Division of Pulmonary and Critical Care Medicine, Department of Internal Medicine and Lung Institute, Seoul National University College of Medicine, Seoul, Republic of Korea.
Int J Tuberc Lung Dis. 2010 Jan;14(1):79-85.
A metropolitan governmental medical centre, Seoul, Republic of Korea.
To elucidate the impact of the nutritional deficit assessed by the Nutritional Risk Score (NRS) on the outcomes of in-patients with pulmonary tuberculosis (PTB).
All hospitalised patients with microbiologically confirmed PTB were enrolled. A four-point NRS included low body mass index (<18.5 kg/m(2)), hypoalbuminaemia (<30.0 g/l), hypocholesterolaemia (<2.33 mmol/l) and severe lymphocytopaenia (<7 x 10(5) cells/l). The primary outcome was overall in-hospital mortality. The degree of radiographical resolution after anti-tuberculosis treatment was also evaluated.
In a total of 156 patients, the male to female ratio was 1.6:1. The overall mortality was 13.5% and tuberculosis-specific fatality was 3.9%. Predisposing factors and high NRS (> or = 3 points) were independent risk factors for in-hospital death after adjusting for the severity of PTB. High NRS (OR = 16.8, P < 0.001) and predisposing factors (OR = 5.4, P = 0.032) were independent risk factors for 30-day survival. The NRS was not associated with radiographic improvement.
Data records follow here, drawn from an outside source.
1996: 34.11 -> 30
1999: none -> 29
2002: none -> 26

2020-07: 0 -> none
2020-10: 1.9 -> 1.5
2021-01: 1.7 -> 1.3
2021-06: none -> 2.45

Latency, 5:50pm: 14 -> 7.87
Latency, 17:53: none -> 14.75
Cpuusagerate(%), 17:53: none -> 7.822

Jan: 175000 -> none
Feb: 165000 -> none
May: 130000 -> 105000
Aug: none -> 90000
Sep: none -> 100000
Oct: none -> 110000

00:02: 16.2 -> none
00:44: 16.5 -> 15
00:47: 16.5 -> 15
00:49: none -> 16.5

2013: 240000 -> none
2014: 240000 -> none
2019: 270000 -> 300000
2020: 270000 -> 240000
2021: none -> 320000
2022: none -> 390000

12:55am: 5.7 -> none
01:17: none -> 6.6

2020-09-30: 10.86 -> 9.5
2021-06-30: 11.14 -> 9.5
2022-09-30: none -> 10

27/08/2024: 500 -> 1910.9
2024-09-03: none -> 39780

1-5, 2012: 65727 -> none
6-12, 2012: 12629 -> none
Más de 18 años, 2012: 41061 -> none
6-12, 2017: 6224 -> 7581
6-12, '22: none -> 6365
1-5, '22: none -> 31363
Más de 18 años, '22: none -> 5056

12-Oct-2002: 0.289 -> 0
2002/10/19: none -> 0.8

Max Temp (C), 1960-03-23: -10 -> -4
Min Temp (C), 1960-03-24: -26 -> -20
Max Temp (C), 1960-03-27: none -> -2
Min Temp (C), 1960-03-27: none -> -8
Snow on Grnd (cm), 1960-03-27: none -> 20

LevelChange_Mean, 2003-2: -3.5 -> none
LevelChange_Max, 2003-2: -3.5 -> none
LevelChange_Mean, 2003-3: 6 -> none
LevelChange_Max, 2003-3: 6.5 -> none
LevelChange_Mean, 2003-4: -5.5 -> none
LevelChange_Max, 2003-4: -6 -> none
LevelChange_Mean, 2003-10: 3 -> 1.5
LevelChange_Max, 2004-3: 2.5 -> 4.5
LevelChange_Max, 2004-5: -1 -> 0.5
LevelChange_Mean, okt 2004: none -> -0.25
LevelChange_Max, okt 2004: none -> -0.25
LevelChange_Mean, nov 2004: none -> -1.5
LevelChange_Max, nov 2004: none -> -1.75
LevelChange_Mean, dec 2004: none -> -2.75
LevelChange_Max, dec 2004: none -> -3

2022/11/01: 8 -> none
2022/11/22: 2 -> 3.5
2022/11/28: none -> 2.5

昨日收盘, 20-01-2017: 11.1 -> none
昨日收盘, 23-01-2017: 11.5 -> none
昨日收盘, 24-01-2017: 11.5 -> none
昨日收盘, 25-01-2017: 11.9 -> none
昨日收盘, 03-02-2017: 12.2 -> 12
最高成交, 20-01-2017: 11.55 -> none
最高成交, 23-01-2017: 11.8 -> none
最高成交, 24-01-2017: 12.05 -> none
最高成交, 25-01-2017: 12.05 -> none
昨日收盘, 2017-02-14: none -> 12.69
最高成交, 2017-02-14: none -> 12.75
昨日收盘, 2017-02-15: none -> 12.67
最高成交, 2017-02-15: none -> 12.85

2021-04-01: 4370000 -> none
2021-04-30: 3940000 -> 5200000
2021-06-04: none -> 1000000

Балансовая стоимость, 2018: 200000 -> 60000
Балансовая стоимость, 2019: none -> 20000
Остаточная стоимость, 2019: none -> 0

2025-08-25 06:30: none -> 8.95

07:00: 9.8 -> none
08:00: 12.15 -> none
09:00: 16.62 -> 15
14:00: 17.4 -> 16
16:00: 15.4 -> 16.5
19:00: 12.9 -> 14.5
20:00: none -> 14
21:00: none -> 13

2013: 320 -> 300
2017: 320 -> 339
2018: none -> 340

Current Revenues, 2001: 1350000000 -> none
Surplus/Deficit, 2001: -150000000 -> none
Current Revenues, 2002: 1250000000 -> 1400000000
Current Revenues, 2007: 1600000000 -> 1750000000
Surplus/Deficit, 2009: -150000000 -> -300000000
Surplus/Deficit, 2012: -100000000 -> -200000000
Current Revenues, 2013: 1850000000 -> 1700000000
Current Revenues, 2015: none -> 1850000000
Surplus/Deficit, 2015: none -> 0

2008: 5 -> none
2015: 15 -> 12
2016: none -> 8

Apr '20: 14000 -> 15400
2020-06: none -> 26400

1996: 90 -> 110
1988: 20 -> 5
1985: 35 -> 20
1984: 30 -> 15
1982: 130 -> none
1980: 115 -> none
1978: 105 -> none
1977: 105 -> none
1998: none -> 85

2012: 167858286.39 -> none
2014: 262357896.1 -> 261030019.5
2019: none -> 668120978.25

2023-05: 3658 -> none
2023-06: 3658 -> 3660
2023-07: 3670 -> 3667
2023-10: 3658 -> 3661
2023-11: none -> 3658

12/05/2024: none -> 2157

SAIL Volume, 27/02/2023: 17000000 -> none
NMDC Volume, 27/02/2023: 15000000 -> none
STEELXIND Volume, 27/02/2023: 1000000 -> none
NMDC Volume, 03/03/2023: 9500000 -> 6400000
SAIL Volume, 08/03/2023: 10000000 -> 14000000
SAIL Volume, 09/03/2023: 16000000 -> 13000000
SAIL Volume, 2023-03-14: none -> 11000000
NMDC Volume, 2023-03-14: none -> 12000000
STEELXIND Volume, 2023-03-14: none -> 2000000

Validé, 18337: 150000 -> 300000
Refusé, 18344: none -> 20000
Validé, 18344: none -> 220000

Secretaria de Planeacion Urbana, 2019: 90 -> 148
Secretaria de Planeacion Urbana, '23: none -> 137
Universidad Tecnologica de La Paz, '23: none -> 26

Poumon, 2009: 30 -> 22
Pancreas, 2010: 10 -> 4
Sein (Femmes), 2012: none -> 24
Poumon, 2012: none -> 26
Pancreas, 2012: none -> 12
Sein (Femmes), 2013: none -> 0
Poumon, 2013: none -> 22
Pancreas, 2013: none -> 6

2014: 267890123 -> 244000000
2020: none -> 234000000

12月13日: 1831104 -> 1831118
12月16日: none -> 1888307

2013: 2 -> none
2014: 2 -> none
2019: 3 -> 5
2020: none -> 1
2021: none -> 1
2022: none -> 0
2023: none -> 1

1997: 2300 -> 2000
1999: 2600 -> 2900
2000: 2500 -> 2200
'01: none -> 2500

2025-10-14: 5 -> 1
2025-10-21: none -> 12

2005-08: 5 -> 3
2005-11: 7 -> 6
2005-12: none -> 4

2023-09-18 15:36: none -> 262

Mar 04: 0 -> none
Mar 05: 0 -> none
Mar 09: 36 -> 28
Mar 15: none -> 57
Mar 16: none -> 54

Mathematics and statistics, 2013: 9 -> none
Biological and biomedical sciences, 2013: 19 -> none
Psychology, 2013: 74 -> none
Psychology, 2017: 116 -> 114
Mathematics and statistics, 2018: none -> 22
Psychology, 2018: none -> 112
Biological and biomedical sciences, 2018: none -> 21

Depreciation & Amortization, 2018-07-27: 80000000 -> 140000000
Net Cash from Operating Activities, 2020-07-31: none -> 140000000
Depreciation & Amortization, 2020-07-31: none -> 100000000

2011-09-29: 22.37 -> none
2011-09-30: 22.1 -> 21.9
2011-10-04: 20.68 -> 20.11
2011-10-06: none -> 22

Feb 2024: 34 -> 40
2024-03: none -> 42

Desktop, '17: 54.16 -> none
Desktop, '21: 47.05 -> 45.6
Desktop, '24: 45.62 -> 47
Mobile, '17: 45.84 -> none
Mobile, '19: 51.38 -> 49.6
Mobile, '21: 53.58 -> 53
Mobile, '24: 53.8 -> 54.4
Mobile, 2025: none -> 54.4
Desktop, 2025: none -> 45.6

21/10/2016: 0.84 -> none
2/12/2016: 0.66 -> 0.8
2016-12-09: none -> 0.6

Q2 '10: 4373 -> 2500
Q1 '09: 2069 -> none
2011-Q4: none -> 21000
Regardless of disease severity, the high NRS was a significant negative predictor among in-patients with PTB; this finding should therefore be considered in the management of PTB despite the current era of effective anti-tuberculosis chemotherapy.
韩国首尔一家大都市政府医疗中心。
阐明营养风险评分(NRS)评估的营养不足对肺结核(PTB)住院患者结局的影响。
所有经微生物学证实的 PTB 住院患者均被纳入研究。NRS 包括 4 个评分点:低体重指数(<18.5 kg/m²)、低白蛋白血症(<30.0 g/l)、低胆固醇血症(<2.33 mmol/l)和严重淋巴细胞减少症(<7 x 10⁵细胞/l)。主要结局是总体住院死亡率。还评估了抗结核治疗后影像学分辨率的程度。
在总共 156 例患者中,男女比例为 1.6:1。总死亡率为 13.5%,结核病特异性死亡率为 3.9%。在调整 PTB 严重程度后,易患因素和高 NRS(>或= 3 分)是住院死亡的独立危险因素。高 NRS(OR=16.8,P<0.001)和易患因素(OR=5.4,P=0.032)是 30 天生存的独立危险因素。NRS 与影像学改善无关。
无论疾病严重程度如何,高 NRS 都是 PTB 住院患者的显著负面预测因素;因此,尽管目前有有效的抗结核化疗,但在管理 PTB 时应考虑到这一发现。